Same treatment on the 59 Evans.


----------



## spoker (Nov 22, 2015)

satin clear post one above this one,columbia middle weight, 2 speed manual,added 26 by 2.125 tires and satin cleared it


----------



## dogdart (Nov 22, 2015)

Technically a middleweight , I built this 57 Huffy because a friend of mine said middleweights couldn't be cool


----------



## rollfaster (Nov 22, 2015)

*Middleweight*

Sorry, not custom but 100 percent bone stock and beautiful.

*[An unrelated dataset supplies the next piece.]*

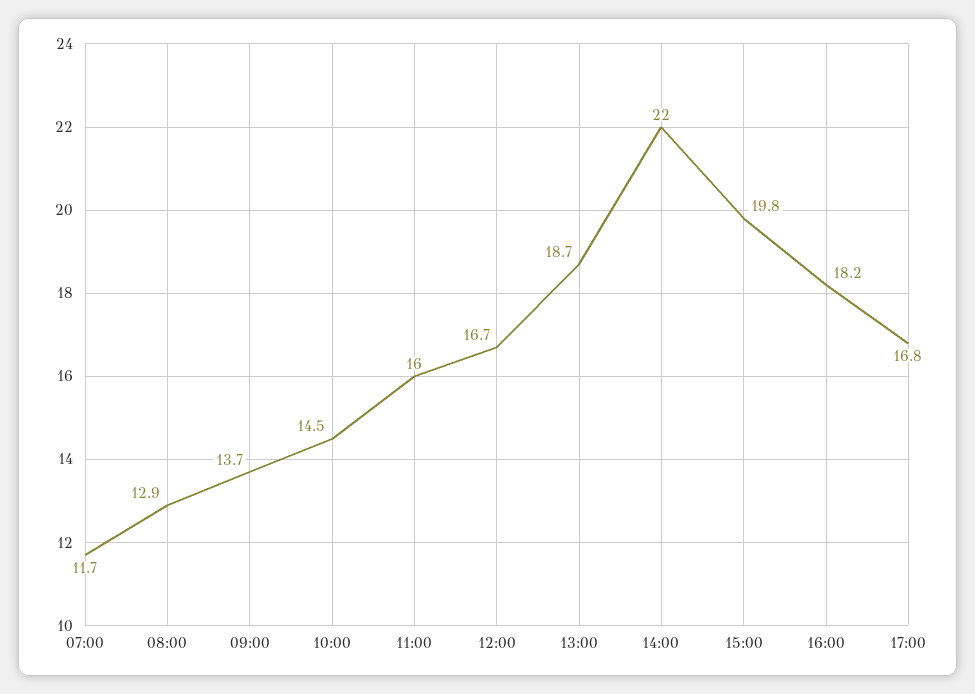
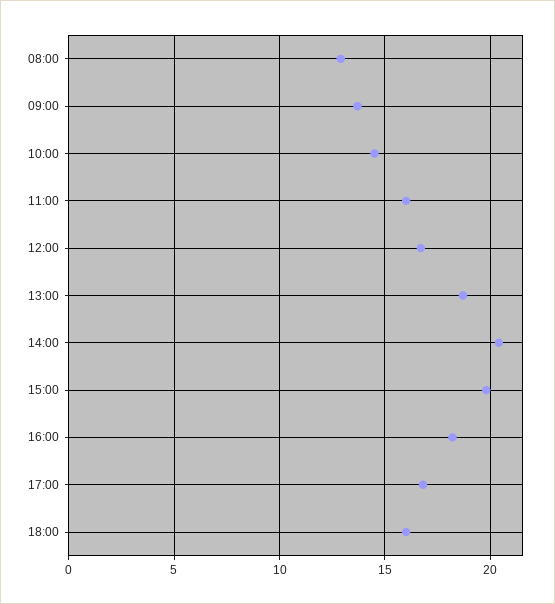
07:00: 11.7 -> none
14:00: 22 -> 20.5
18:00: none -> 16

Sold this one last year. 1961 Higgins flightliner.


----------



## Rich404 (Nov 25, 2015)

This is my Rollfast. She is all original but needed a lot of love. As you can see she had a lot of rust bleeding through the paint and the paint appeared more brown than red. During the restoration I decided to invert the colors from Red and white to White and red. I also had custom graphics made up for it too. The old pedals were shot so I replaced them with these white cruiser pedals to bring in even more bright white to the bike.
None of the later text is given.